“People who held positive age beliefs from the outset [since they were young adults] went on to experience 30% better memory scores in old age than their peers with negative age beliefs”
This is what aging researcher and professor of public health and psychology at Yale University Becca Levy, PhD, found in her research. I learned a lot about her research in my gerontology courses at the University of Southern California and I am now reading her book Breaking the Age Code.
Levy looked at the participants of The Baltimore Longitudinal Study of Aging (BLSA), which is the longest running investigation of memory and aging. She then matched the age beliefs of these people when they were young adults to their memory scores when they reached their 60s, about 38 years later.
The beneficial impact of having positive beliefs about aging, like being optimistic about aging, was greater than other factors like age, physical health and years of education.
She later did many other studies and looked across cultures, such as those in Asia where attitudes to aging are more positive than in our western culture. She discovered that different cultural beliefs about aging are strong enough to hijack memory performance in later life if they are negative.
There are many types of memory, but in this case, she tested memory by presenting each of the participants 10 geometric-figure cards for 10 seconds, removed each card, and then asked participants to reproduce the figure from memory.
Our brains are incredibly smart and when it comes to memory there are several steps it takes to first record the memory and then recall it.
- Receive – Our five senses (smell, touch, taste, sight and hearing) receives the information. Like smelling our grandma’s famous curry dish.
- Encode – The brain then converts or encodes this information into a form to be stored first in our short-term memory
- Store – Some of this information is then transferred into long-term memory storage. It can take anywhere from a few seconds to several months. When learning a language, for example, it is very useful if you can repeat certain words over and over again to keep it in your long-term memory.

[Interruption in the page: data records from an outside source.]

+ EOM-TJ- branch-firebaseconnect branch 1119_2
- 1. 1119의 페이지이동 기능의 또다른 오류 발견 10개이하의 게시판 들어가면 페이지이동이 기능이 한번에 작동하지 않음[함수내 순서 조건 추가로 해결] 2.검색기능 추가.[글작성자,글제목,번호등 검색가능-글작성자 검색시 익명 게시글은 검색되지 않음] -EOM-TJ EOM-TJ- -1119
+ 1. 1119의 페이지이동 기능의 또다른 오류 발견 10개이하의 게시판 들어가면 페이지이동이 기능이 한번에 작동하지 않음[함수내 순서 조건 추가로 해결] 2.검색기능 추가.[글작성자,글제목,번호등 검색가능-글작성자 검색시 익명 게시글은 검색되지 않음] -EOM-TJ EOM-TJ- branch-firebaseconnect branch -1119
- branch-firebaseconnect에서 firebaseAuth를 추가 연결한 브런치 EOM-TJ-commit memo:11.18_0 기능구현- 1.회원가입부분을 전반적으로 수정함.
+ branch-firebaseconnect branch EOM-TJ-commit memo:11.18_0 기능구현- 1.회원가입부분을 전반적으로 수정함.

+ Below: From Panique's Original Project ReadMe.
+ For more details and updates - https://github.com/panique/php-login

- Retrieve – This is our ability to recall information that is stored in our long-term memory
TYPES OF MEMORY
Six types of memory and how they change with aging
- Working memory usually declines with age. It’s the short term memory that’s needed to remember numbers, for example, and may take a little longer to figure out a math problem than before.
- Episodic memory somewhat declines with age. This is like recalling something like what you ate for lunch. Because they’re related to emotions, having a strong positive or negative feeling about something will be easier to recall.
- Metacognition improves in later life. This is thinking about what you’re thinking
- Procedural memory stays the same as we age. Like remembering how to swim or brush your teeth.
- Semantic memory improves with age. This is general knowledge like knowing the meanings of words and facts.
- Prospective memory moderately declines with age. We use this to remember events and appointments that are to happen in the future.
There are many factors that affect how we age and our memory, like what we eat, how we move, our genes and the beliefs we have about aging, so it’s hard to make a general statement, but we now know that people who have positive beliefs about aging are more likely to have better memory.
What are your beliefs about aging? If they’re negative are you ready to change them for the better?